[developers] Additions to the Simple MRS format

Fri Aug 29 09:41:45 CEST 2014

Hi Dan,

On Fri, Aug 29, 2014 at 4:54 AM, Dan Flickinger <danf at stanford.edu> wrote:
> Hi Mike -
>
>> > We also want to hear how your grammars deal with the TOP variable. In
>> > general, I think, the (actual) LTOP is equated with the top handle of
>> > a local structure, but when a full utterance is produced, the TOP (or
>> > GTOP, in Matrix-derived grammars) is QEQ'd to the handle (i.e. GTOP
>> > qeq LTOP), but this might not be true for all grammars. In particular,
>> > we'd like to know if it's ever necessary to have both TOP *and* LTOP
>> > representable in an MRS.
>
> While I agree that for a full utterance, it should be sufficient for an MRS to provide TOP (or GTOP), this elimination of LTOP in "an MRS" implies that only full utterances can have a corresponding MRS, or that the constituents contained in full utterances have an MRS which is not what is used in semantic composition, since the rules of composition need to have access to the phrase's LTOP.  So on this view, it would seem that we're saying that we don't combine smaller MRSs to compose larger MRSs, but that doesn't sound right.  Maybe we mean to distinguish a full utterance MRS from constituent MRSs, but that distinction does not look so sharp to me, given utterances that are not complete sentences.
>
> Is this merely a question of terminology, of what we decide to call "an MRS"?  I can see that LTOP is only relevant for a sign as long as further semantic composition is expected, and that we might use the term "an MRS" to refer ambiguously either to an object that only has TOP and is not suitable for semantic composition, or to an object with LTOP (and possibly also GTOP) which is available for further composition.  Or maybe we use another term for the semantics of a constituent, and reserve "an MRS" for full utterances.

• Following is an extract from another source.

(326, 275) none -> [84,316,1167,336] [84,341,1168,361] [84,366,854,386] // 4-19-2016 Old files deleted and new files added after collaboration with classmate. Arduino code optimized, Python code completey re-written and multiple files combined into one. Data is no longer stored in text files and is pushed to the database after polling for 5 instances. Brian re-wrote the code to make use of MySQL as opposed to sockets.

Sorry, it looks like I was unclear. When I said "in an MRS", I meant
the MRS output by the grammar (e.g. in the 'mrs' field of a [incr
tsdb()] profile), and not the AVM representation. I don't doubt that
LTOP is necessary for composition, and don't propose taking it out of
grammars or renaming it in the grammars. What I was asking is if it's
necessary to have LTOP serialized along with (G)TOP in the SimpleMRS
format, e.g. for later realization using that MRS or something. My
guess is no, since up till now we've only had the (G)TOP, but
inaccurately called it LTOP (except in the cases where people may be
outputting MRSs for partial parses or something).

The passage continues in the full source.